** DATA FOR THIS EXERCISE follows **

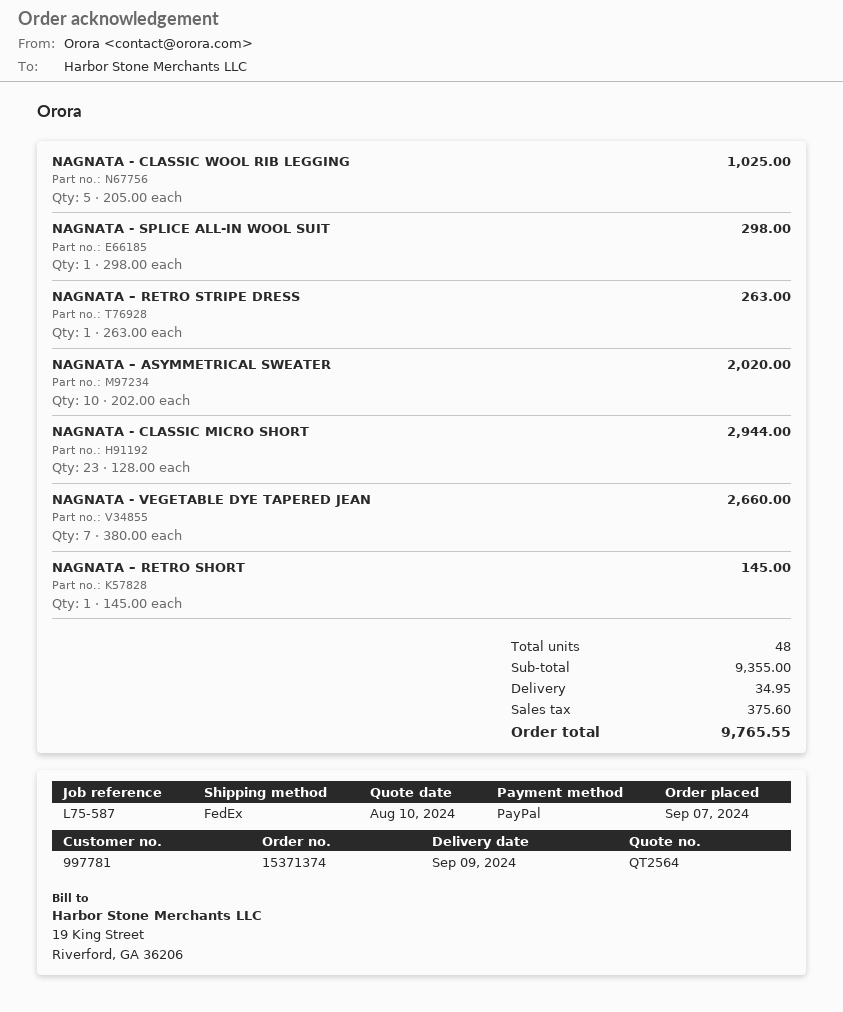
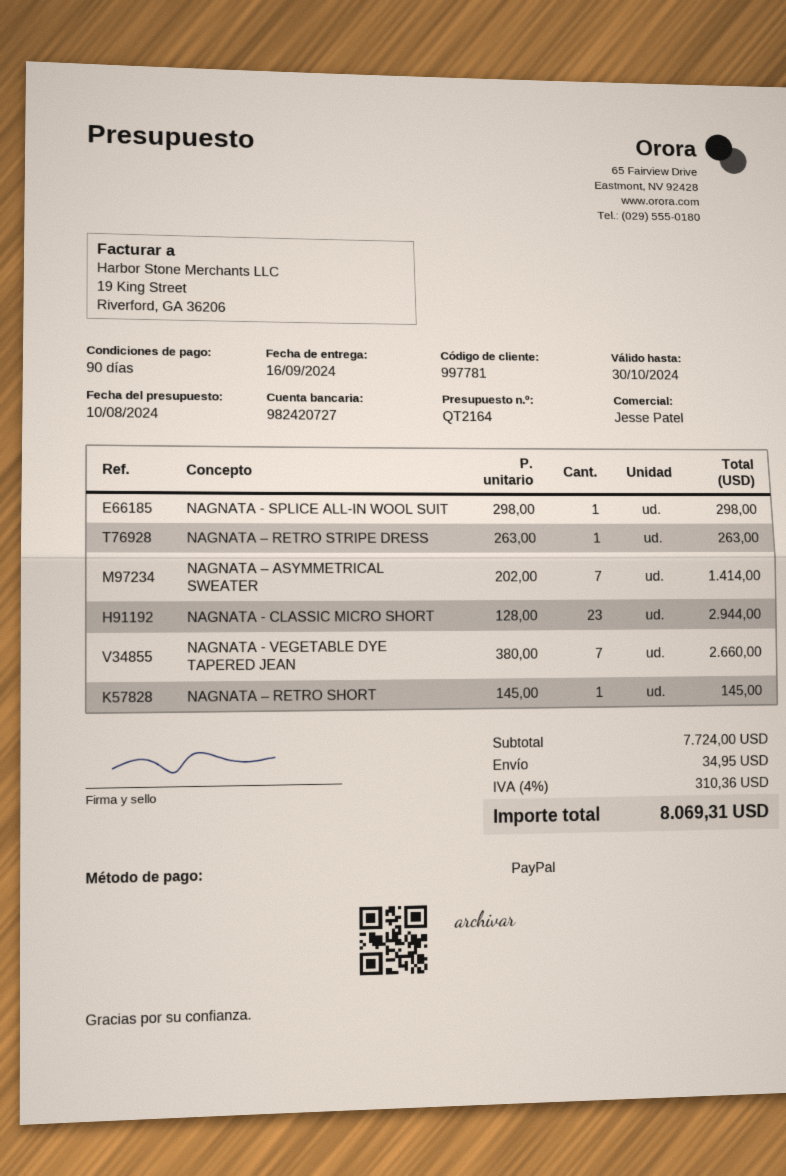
quote number: QT2564 -> QT2164
delivery date: 2024-09-09 -> 2024-09-16
NAGNATA - CLASSIC WOOL RIB LEGGING: 5 x 205.00 = 1025.00 -> none
NAGNATA – ASYMMETRICAL SWEATER: 10 x 202.00 = 2020.00 -> 7 x 202.00 = 1414.00
subtotal: 9355.00 -> 7724.00
tax: 375.60 -> 310.36
total: 9765.55 -> 8069.31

** End of DATA FOR THIS EXERCISE **

_REQUIRED WORK_
Omit the pictures, then copy out all the data exactly as it stands.

_RESULT OF THE TASK_
quote number: QT2564 -> QT2164
delivery date: 2024-09-09 -> 2024-09-16
NAGNATA - CLASSIC WOOL RIB LEGGING: 5 x 205.00 = 1025.00 -> none
NAGNATA – ASYMMETRICAL SWEATER: 10 x 202.00 = 2020.00 -> 7 x 202.00 = 1414.00
subtotal: 9355.00 -> 7724.00
tax: 375.60 -> 310.36
total: 9765.55 -> 8069.31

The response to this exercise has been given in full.